(Exercise brief): Here is a set of records. Copy them all exactly.

Start of Material provided

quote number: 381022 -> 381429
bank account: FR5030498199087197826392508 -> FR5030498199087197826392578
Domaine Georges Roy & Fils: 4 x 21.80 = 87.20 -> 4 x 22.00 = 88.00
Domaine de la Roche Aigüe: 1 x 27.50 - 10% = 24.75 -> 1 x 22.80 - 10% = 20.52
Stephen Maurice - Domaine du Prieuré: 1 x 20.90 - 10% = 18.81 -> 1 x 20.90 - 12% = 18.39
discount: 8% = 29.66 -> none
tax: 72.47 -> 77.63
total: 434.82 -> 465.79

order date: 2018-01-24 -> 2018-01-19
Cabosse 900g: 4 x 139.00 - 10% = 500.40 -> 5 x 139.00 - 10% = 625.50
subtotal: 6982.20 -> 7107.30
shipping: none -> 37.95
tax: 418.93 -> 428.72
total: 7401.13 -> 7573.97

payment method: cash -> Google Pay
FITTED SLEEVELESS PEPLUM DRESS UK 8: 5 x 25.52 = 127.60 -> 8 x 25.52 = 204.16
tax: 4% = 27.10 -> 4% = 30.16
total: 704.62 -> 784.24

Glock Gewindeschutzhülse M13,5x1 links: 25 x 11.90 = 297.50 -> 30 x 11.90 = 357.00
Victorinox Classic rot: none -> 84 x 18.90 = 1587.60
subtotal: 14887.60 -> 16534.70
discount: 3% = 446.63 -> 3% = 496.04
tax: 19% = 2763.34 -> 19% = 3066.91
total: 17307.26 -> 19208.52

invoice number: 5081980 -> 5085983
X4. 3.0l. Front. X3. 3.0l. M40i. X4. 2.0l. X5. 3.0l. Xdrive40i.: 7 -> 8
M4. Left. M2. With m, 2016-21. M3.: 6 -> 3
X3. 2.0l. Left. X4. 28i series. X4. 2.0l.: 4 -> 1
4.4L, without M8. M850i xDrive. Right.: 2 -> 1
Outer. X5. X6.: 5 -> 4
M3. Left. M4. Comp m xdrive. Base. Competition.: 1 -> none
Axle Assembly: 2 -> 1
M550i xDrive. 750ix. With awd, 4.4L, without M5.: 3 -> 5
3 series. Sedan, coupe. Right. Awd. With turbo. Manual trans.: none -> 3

End of Material provided

(Answer):
quote number: 381022 -> 381429
bank account: FR5030498199087197826392508 -> FR5030498199087197826392578
Domaine Georges Roy & Fils: 4 x 21.80 = 87.20 -> 4 x 22.00 = 88.00
Domaine de la Roche Aigüe: 1 x 27.50 - 10% = 24.75 -> 1 x 22.80 - 10% = 20.52
Stephen Maurice - Domaine du Prieuré: 1 x 20.90 - 10% = 18.81 -> 1 x 20.90 - 12% = 18.39
discount: 8% = 29.66 -> none
tax: 72.47 -> 77.63
total: 434.82 -> 465.79

order date: 2018-01-24 -> 2018-01-19
Cabosse 900g: 4 x 139.00 - 10% = 500.40 -> 5 x 139.00 - 10% = 625.50
subtotal: 6982.20 -> 7107.30
shipping: none -> 37.95
tax: 418.93 -> 428.72
total: 7401.13 -> 7573.97

payment method: cash -> Google Pay
FITTED SLEEVELESS PEPLUM DRESS UK 8: 5 x 25.52 = 127.60 -> 8 x 25.52 = 204.16
tax: 4% = 27.10 -> 4% = 30.16
total: 704.62 -> 784.24

Glock Gewindeschutzhülse M13,5x1 links: 25 x 11.90 = 297.50 -> 30 x 11.90 = 357.00
Victorinox Classic rot: none -> 84 x 18.90 = 1587.60
subtotal: 14887.60 -> 16534.70
discount: 3% = 446.63 -> 3% = 496.04
tax: 19% = 2763.34 -> 19% = 3066.91
total: 17307.26 -> 19208.52

invoice number: 5081980 -> 5085983
X4. 3.0l. Front. X3. 3.0l. M40i. X4. 2.0l. X5. 3.0l. Xdrive40i.: 7 -> 8
M4. Left. M2. With m, 2016-21. M3.: 6 -> 3
X3. 2.0l. Left. X4. 28i series. X4. 2.0l.: 4 -> 1
4.4L, without M8. M850i xDrive. Right.: 2 -> 1
Outer. X5. X6.: 5 -> 4
M3. Left. M4. Comp m xdrive. Base. Competition.: 1 -> none
Axle Assembly: 2 -> 1
M550i xDrive. 750ix. With awd, 4.4L, without M5.: 3 -> 5
3 series. Sedan, coupe. Right. Awd. With turbo. Manual trans.: none -> 3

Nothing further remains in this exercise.